• Work instruction: The answer must be an exact copy of the records, with no pictures in it.

• Supplied data:
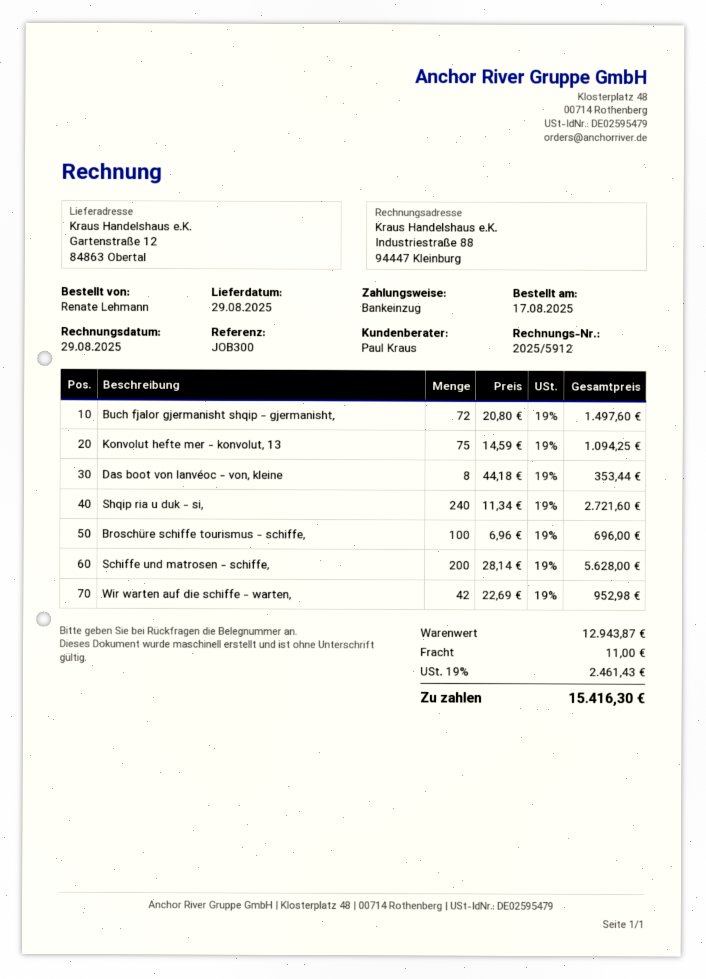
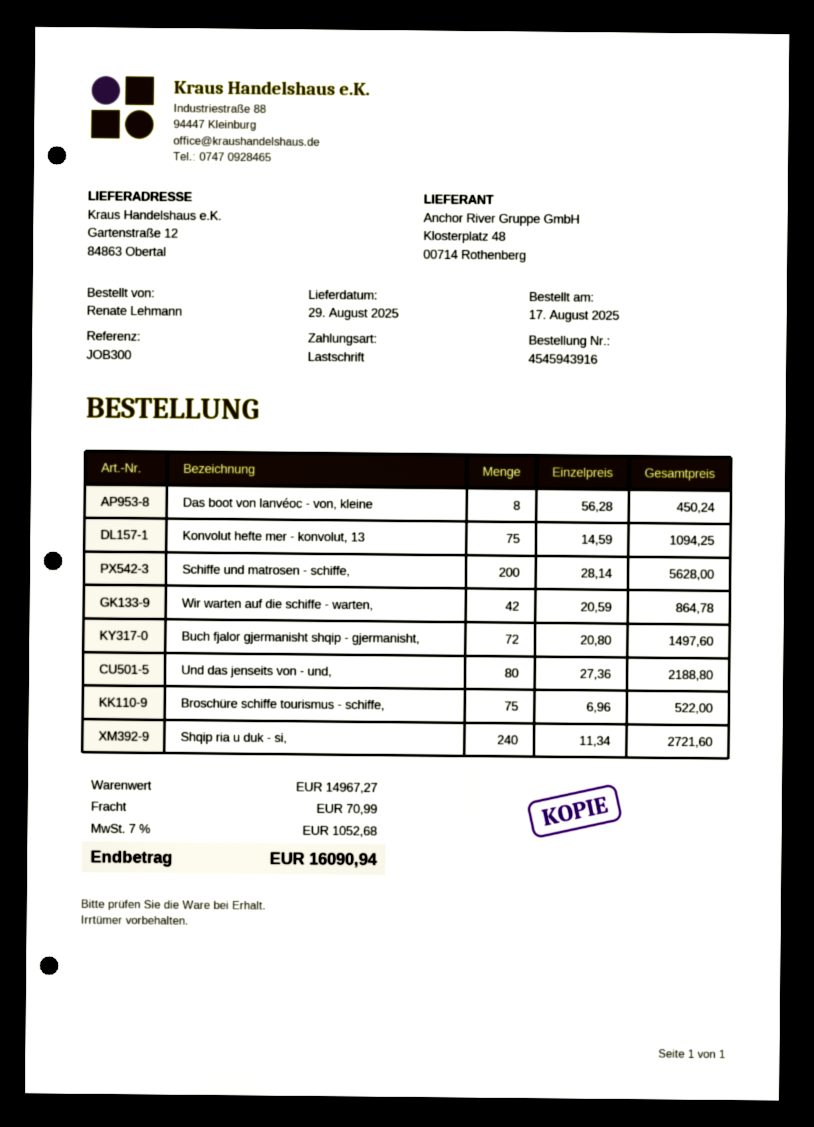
Das boot von lanvéoc - von, kleine: 8 x 44.18 = 353.44 -> 8 x 56.28 = 450.24
Broschüre schiffe tourismus - schiffe,: 100 x 6.96 = 696.00 -> 75 x 6.96 = 522.00
Wir warten auf die schiffe - warten,: 42 x 22.69 = 952.98 -> 42 x 20.59 = 864.78
Und das jenseits von - und,: none -> 80 x 27.36 = 2188.80
subtotal: 12943.87 -> 14967.27
shipping: 11.00 -> 70.99
tax: 19% = 2461.43 -> 7% = 1052.68
total: 15416.30 -> 16090.94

• Output:
Das boot von lanvéoc - von, kleine: 8 x 44.18 = 353.44 -> 8 x 56.28 = 450.24
Broschüre schiffe tourismus - schiffe,: 100 x 6.96 = 696.00 -> 75 x 6.96 = 522.00
Wir warten auf die schiffe - warten,: 42 x 22.69 = 952.98 -> 42 x 20.59 = 864.78
Und das jenseits von - und,: none -> 80 x 27.36 = 2188.80
subtotal: 12943.87 -> 14967.27
shipping: 11.00 -> 70.99
tax: 19% = 2461.43 -> 7% = 1052.68
total: 15416.30 -> 16090.94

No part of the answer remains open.